- **The problem**:
Using the entries below, output exactly the line containing "[247,430,711,447] * Update" and all lines that follow it to the end.

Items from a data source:
•••
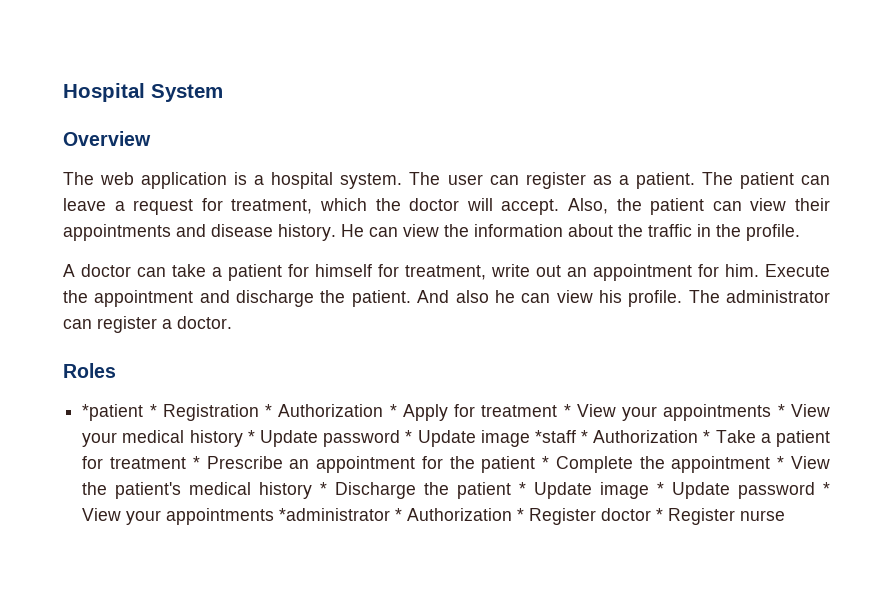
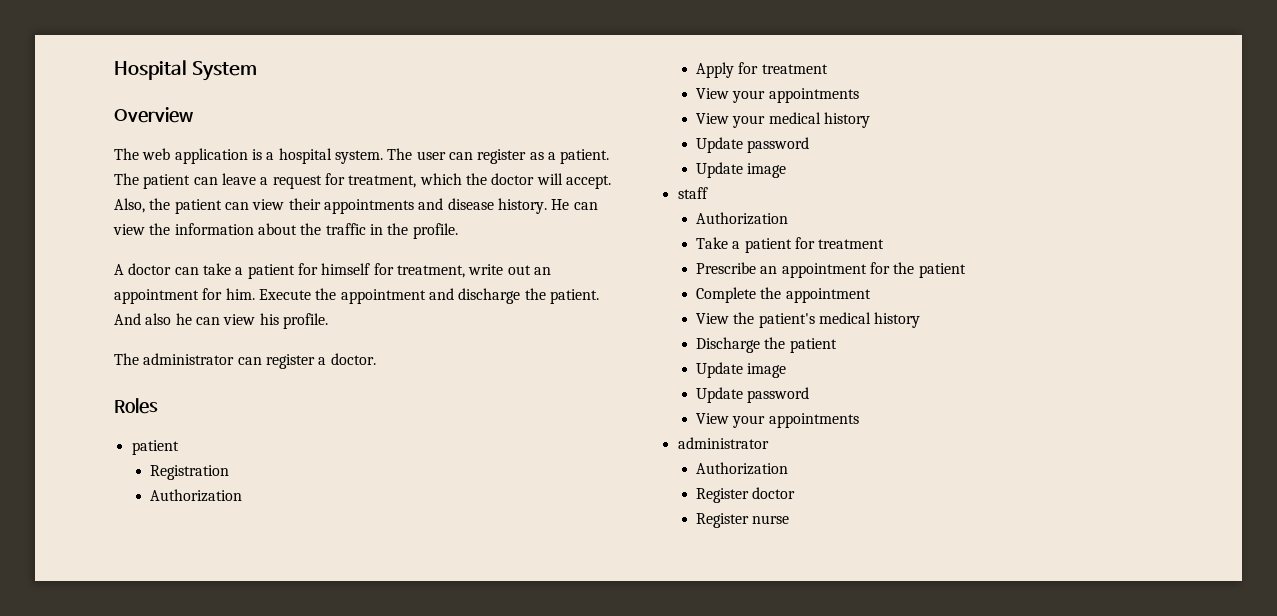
(683, 298) none -> (328, 321) //
[82,404,157,421] *patient * -> [131,440,179,455] patient //
[265,404,397,417] * Authorization * -> [150,489,243,502] // Authorization //
[563,404,785,421] * View your appointments * -> [696,88,859,103] // View your appointments //
[247,430,711,447] * Update password * Update image *staff * Authorization * -> [696,137,810,153] [696,162,787,178] [677,187,708,199] [696,212,789,225] // Update password // Update image // staff // Authorization //
[192,456,200,469] * -> (885, 244) //
[542,456,550,469] * -> (966, 270) //
[777,456,785,469] * -> (871, 295) //
[320,482,328,495] * -> (921, 320) //
[519,482,830,499] [82,508,525,525] * Update image * Update password * View your appointments *administrator * Authorization * -> [696,362,787,378] [696,387,810,403] [696,413,859,428] [677,437,769,449] [696,462,789,475] // Update image // Update password // View your appointments // administrator // Authorization //
[656,508,664,521] * -> (796, 493) //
•••
- **Exercise solution**:
[247,430,711,447] * Update password * Update image *staff * Authorization * -> [696,137,810,153] [696,162,787,178] [677,187,708,199] [696,212,789,225] // Update password // Update image // staff // Authorization //
[192,456,200,469] * -> (885, 244) //
[542,456,550,469] * -> (966, 270) //
[777,456,785,469] * -> (871, 295) //
[320,482,328,495] * -> (921, 320) //
[519,482,830,499] [82,508,525,525] * Update image * Update password * View your appointments *administrator * Authorization * -> [696,362,787,378] [696,387,810,403] [696,413,859,428] [677,437,769,449] [696,462,789,475] // Update image // Update password // View your appointments // administrator // Authorization //
[656,508,664,521] * -> (796, 493) //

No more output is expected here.